As dehydration causes the body's extracellular fluid to become more concentrated, the fluid inside cells moves outward, resulting in intracellular dehydration and cell shrinkage, and the hormone arginine vasopressin (AVP, also known as the antidiuretic hormone) is released from the brain. AVP serves two purposes: to reduce urine output at the kidneys and to enhance thirst; both serve to restore normal fluid balance. Other hormones influence fluid-mineral balance directly and thirst indirectly. Renin, angiotensin II, and aldosterone are noteworthy examples. As dehydration reduces circulating blood volume, blood pressure decreases and renin is secreted from blood vessels inside the kidneys. Renin activates the hormone angiotensin II, which subsequently stimulates the release of aldosterone from the adrenal glands. Both angiotensin II and aldosterone increase blood pressure and enhance the retention of sodium and water; these effects indirectly reduce the intensity of thirst. Angiotensin II also affects thirst directly. When injected into sensitive areas of the brain, it causes a rapid increase in water consumption that is followed by a slower increase in sodium chloride consumption and water retention by the kidneys.

Host Factors

Repeated training sessions in cool or hot environments alter fluid consumption in four ways. First, physical training increases the secretion of the hormone AVP, which stimulates drinking and body water retention. Second, exercise-heat acclimation (that is, adaptations due to exercise in a hot environment over eight days) increases the volume of fluid consumed and the number of times that adults drink during exercise. Third, frequent rest periods, in the midst of labor or exercise, will increase fluid replacement time and enhance fluid consumption. Humans tend to drink less when they are preoccupied or are performing physical or mental tasks. Fourth, learned behaviors can enhance fluid consumption when thirst is absent. This phenomenon is widely appreciated among military personnel and athletes who are trained to consume water at regular intervals, whether they are thirsty or not.

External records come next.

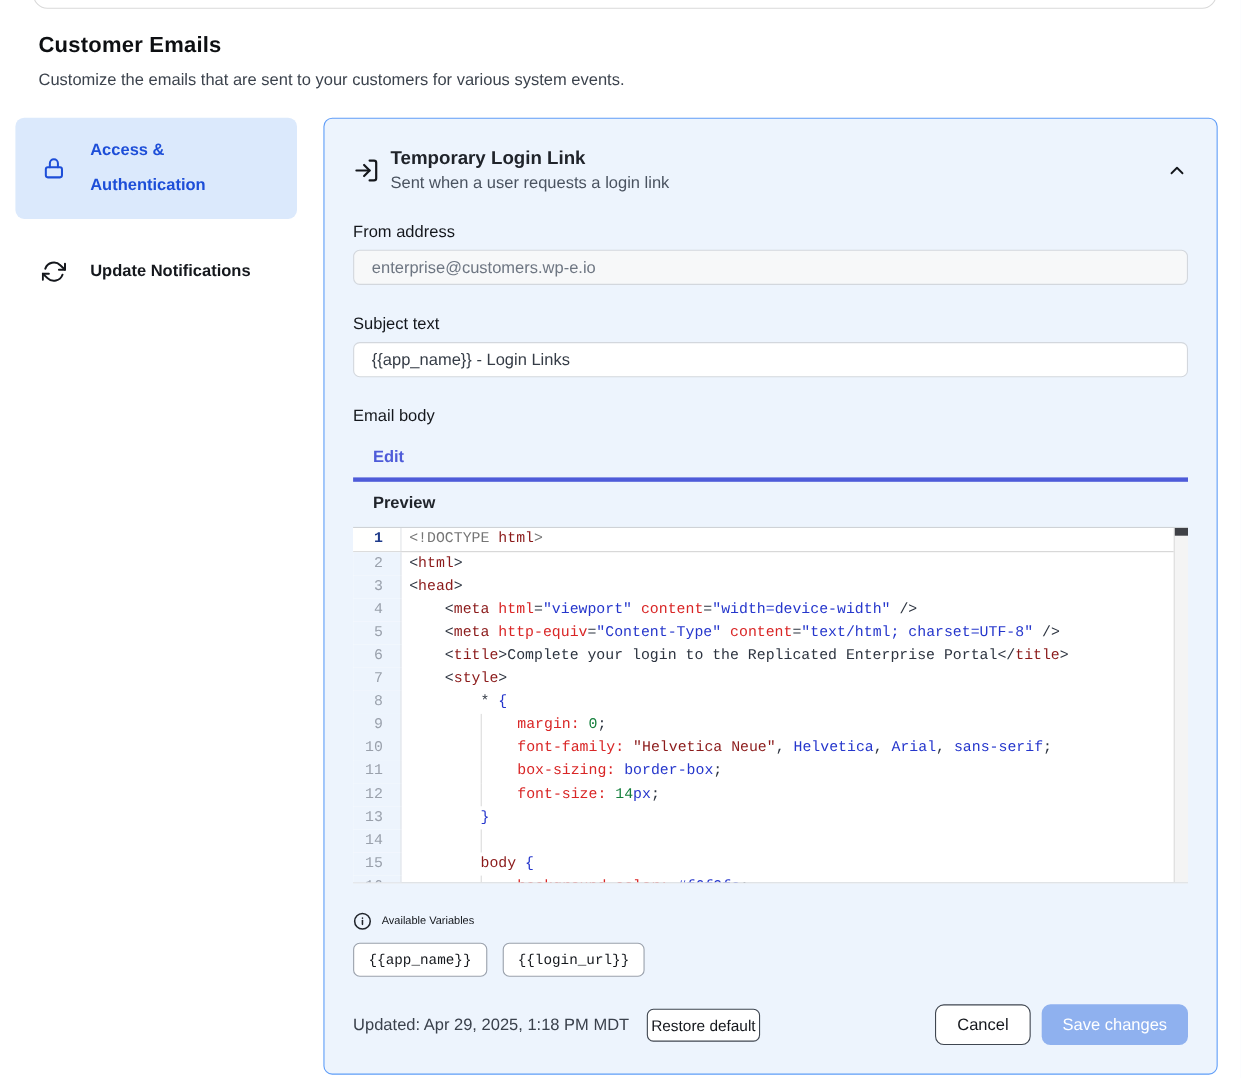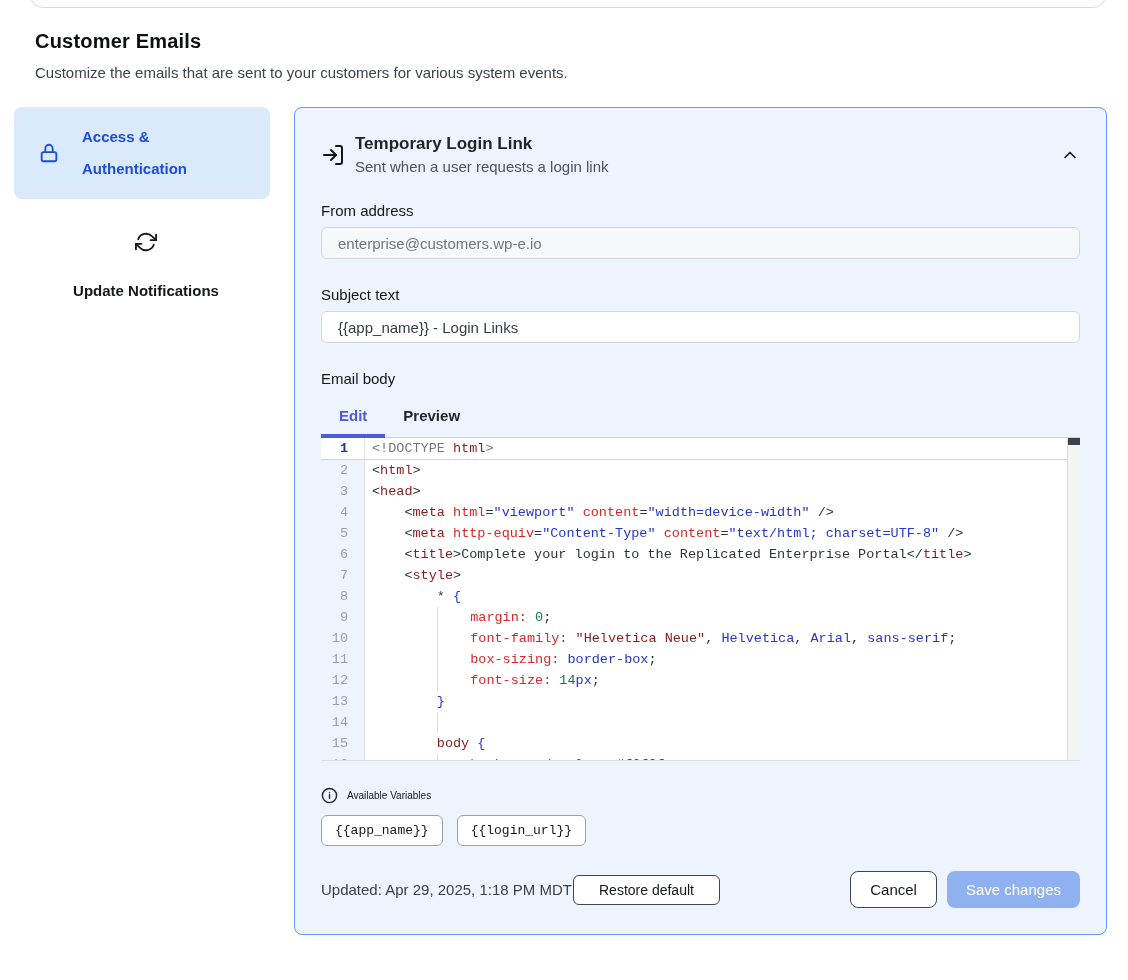"Update Notifications" .side-item + .side-item { flex-direction: column -> none }
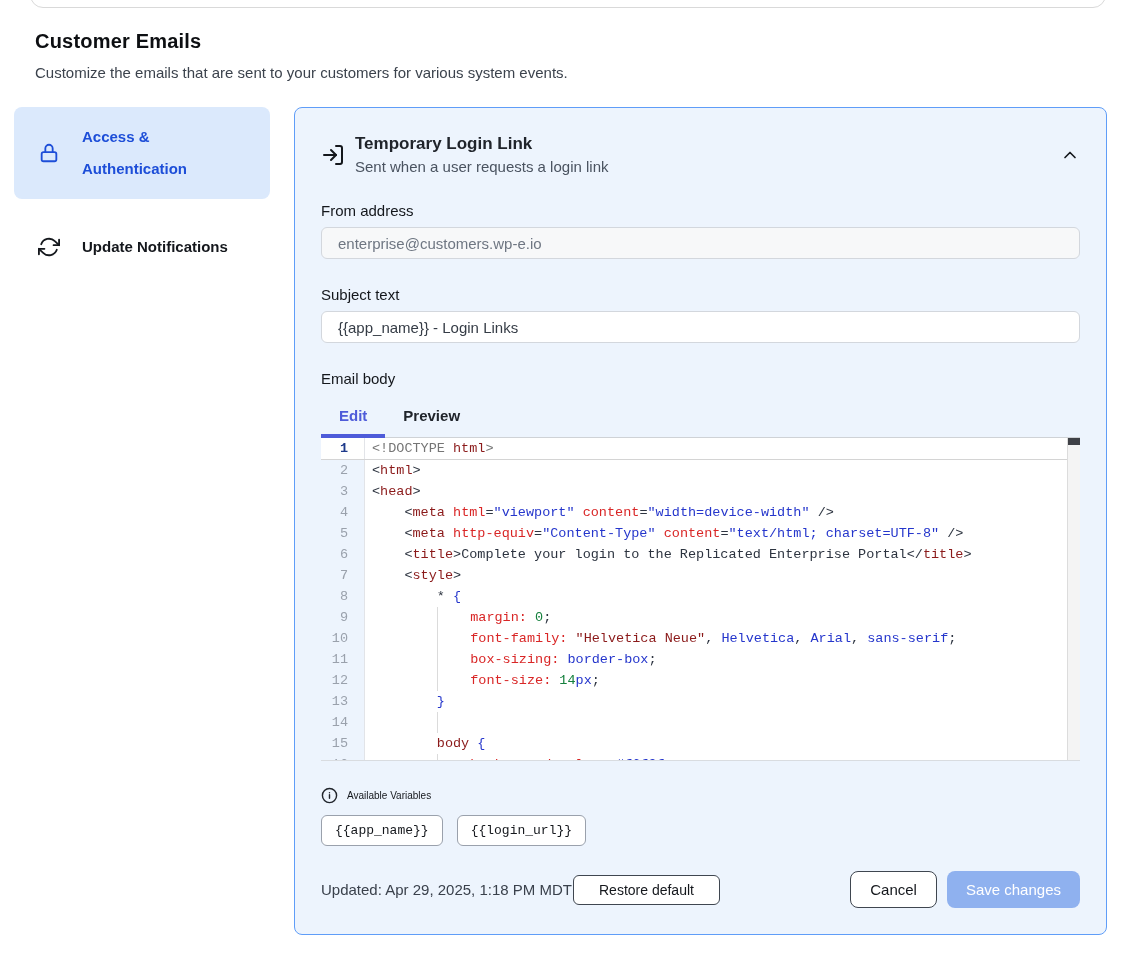"Edit" .tabs { flex-direction: none -> column }
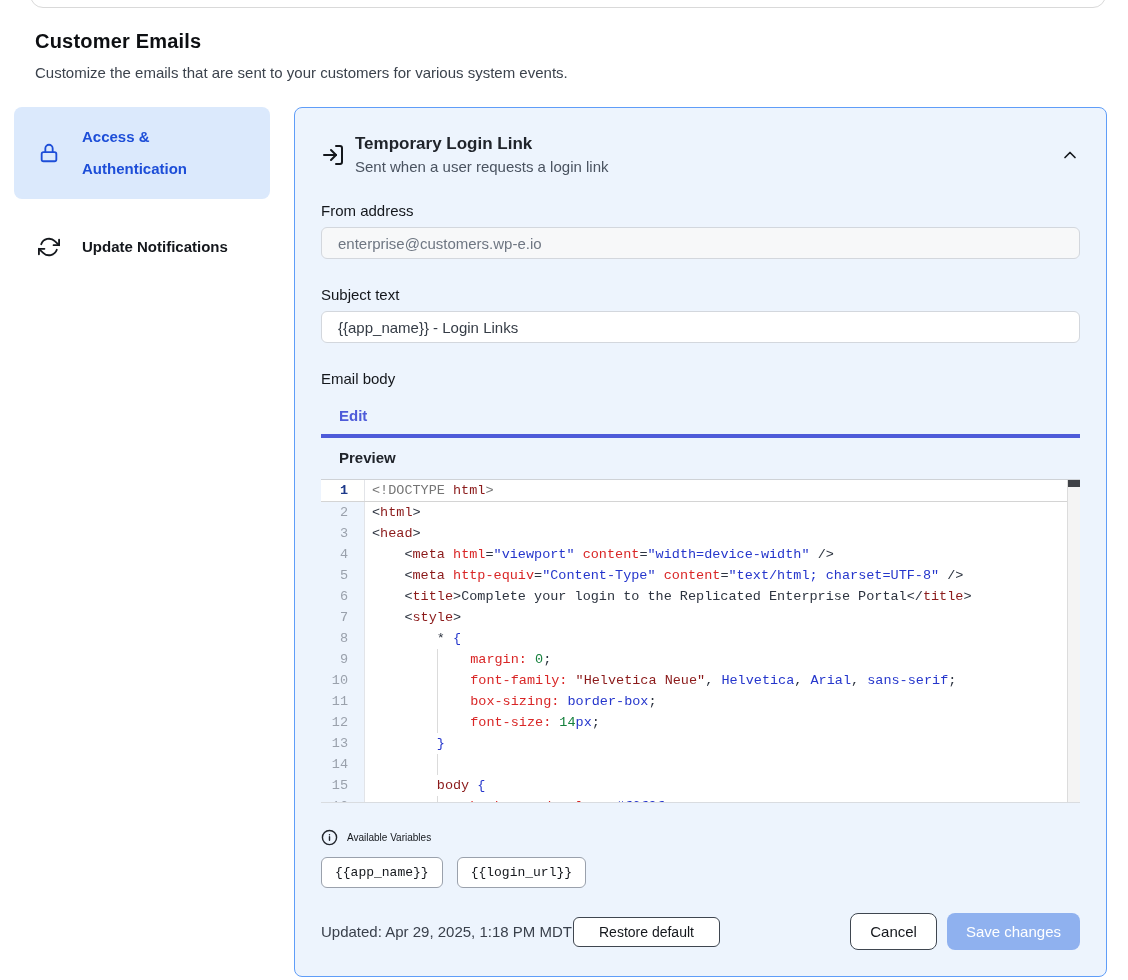"Restore default" .btn-restore { margin-left: 1px -> 16px; padding: 6px 25px -> 6px 3px }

Several research groups have reported that chronological age influences thirst and drinking behavior. Elderly men experience a blunted thirst drive and reduced fluid intake, perhaps due to their brains' reduced ability to sense changes in plasma osmolality or blood volume. Further, elderly individuals experience a decrease in the ability of their kidneys to conserve water. This suggests that the elderly are predisposed to dehydration when illness increases water loss (that is, vomiting, diarrhea) or when physical incapacity prevents access to water.

Fluid and Environmental Characteristics

Many fluid characteristics stimulate or enhance drinking, during or after exposure to a hot environment. Fluid temperature (consumption is greatest at 14 to 16°C, reduced above 37°C), turbidity, sweetness, fruit flavorings (for example, cherry, grape, orange, lemon), addition of citric acid which imparts a citrus flavor, and addition of sodium chloride or other minerals are examples. These components enhance palatability and increase fluid consumption. The addition of a small amount of salt (sodium chloride), besides enhancing palatability, may result in thirst and increased drinking, due to the specific action of sodium on fluid movements. An increased sodium concentration outside of cells causes water to leave cells via osmosis. The resulting cellular dehydration is an important stimulus for drinking. Increased beverage carbonation tends to reduce the palatability of a fluid as well as the volume of fluid consumed, without an increase in thirst. In addition, intakes of food and water are closely related. During 24-hour observations of fluid intake, most studies report that the majority of fluid (69 to 78 percent) is consumed during meals. The foregoing characteristics, therefore, tend to reduce the magnitude of voluntary dehydration.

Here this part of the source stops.